Content revision data:
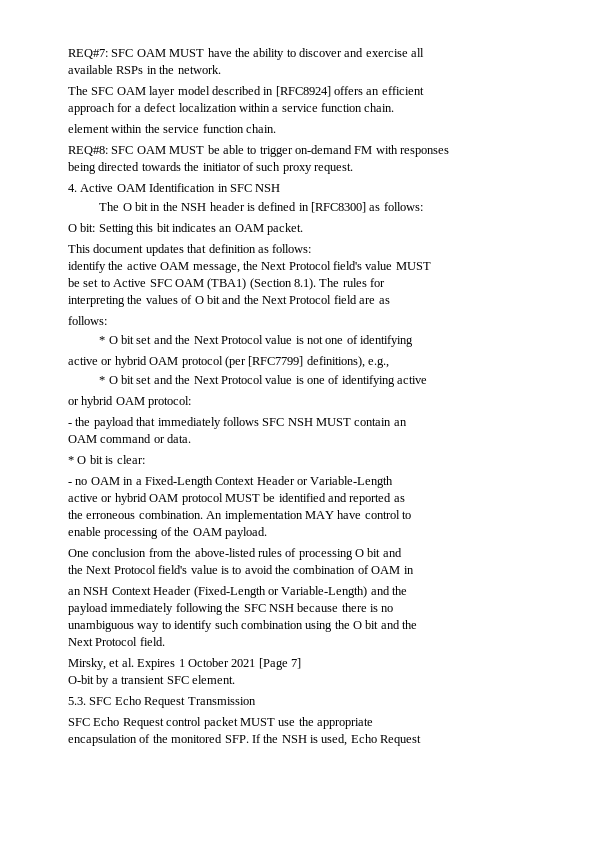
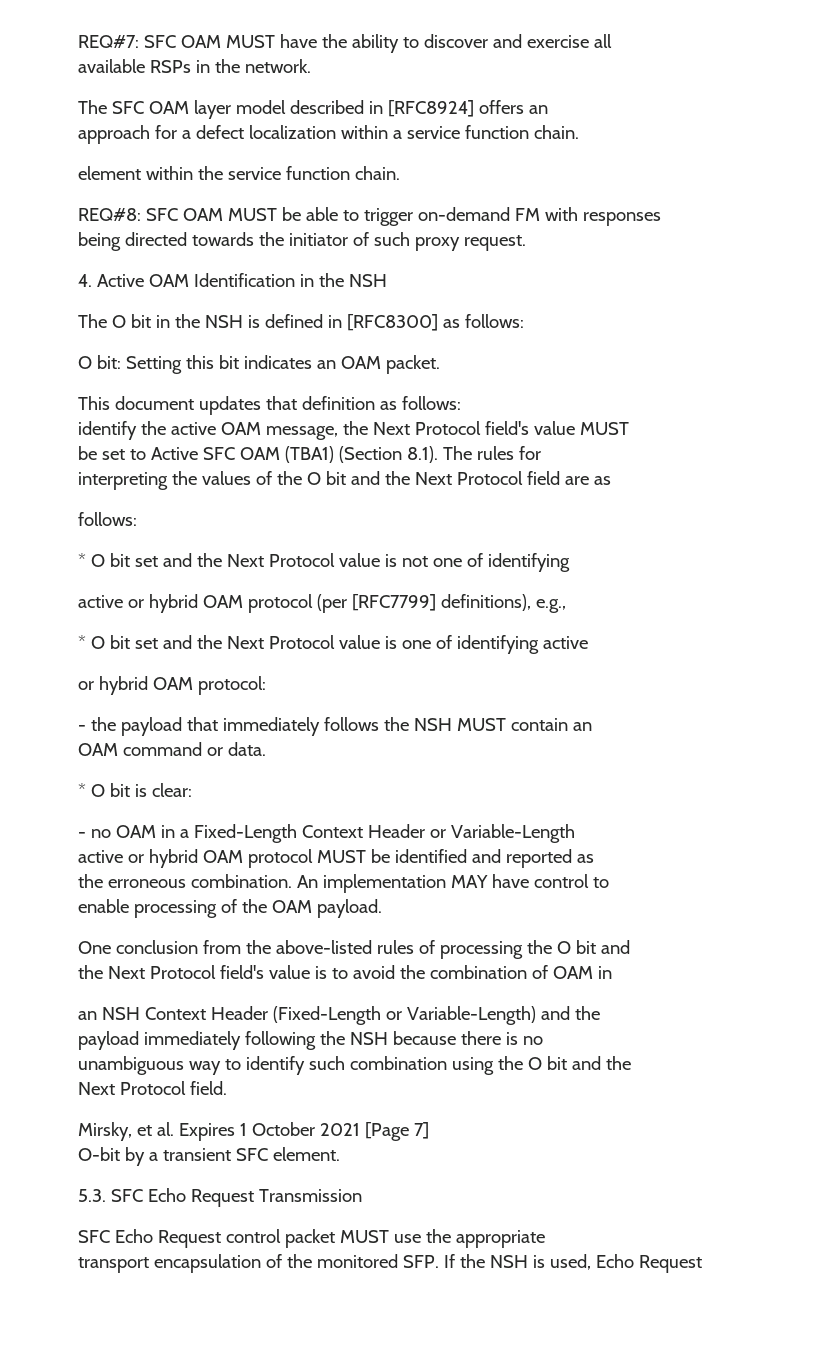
- The SFC OAM layer model described in [RFC8924] offers an efficient
+ The SFC OAM layer model described in [RFC8924] offers an
- 4. Active OAM Identification in SFC NSH
+ 4. Active OAM Identification in the NSH
- The O bit in the NSH header is defined in [RFC8300] as follows:
+ The O bit in the NSH is defined in [RFC8300] as follows:
- interpreting the values of O bit and the Next Protocol field are as
+ interpreting the values of the O bit and the Next Protocol field are as
- - the payload that immediately follows SFC NSH MUST contain an
+ - the payload that immediately follows the NSH MUST contain an
- One conclusion from the above-listed rules of processing O bit and
+ One conclusion from the above-listed rules of processing the O bit and
- payload immediately following the SFC NSH because there is no
+ payload immediately following the NSH because there is no
- encapsulation of the monitored SFP. If the NSH is used, Echo Request
+ transport encapsulation of the monitored SFP. If the NSH is used, Echo Request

- DIRECTIONS:
Write out an exact transcription of the line with "- encapsulation of" and of each line after it; stop at the end of the records.

- ANSWER SECTION:
- encapsulation of the monitored SFP. If the NSH is used, Echo Request
+ transport encapsulation of the monitored SFP. If the NSH is used, Echo Request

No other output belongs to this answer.